*** Begin section ***
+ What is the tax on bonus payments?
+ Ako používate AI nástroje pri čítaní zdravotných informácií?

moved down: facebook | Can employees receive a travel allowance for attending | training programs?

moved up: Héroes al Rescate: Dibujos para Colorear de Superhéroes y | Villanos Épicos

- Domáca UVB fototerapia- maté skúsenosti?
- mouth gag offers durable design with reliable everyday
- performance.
*** End section ***
Would you mind copying all of the records exactly?

### Result of this task
+ What is the tax on bonus payments?
+ Ako používate AI nástroje pri čítaní zdravotných informácií?

moved down: facebook | Can employees receive a travel allowance for attending | training programs?

moved up: Héroes al Rescate: Dibujos para Colorear de Superhéroes y | Villanos Épicos

- Domáca UVB fototerapia- maté skúsenosti?
- mouth gag offers durable design with reliable everyday
- performance.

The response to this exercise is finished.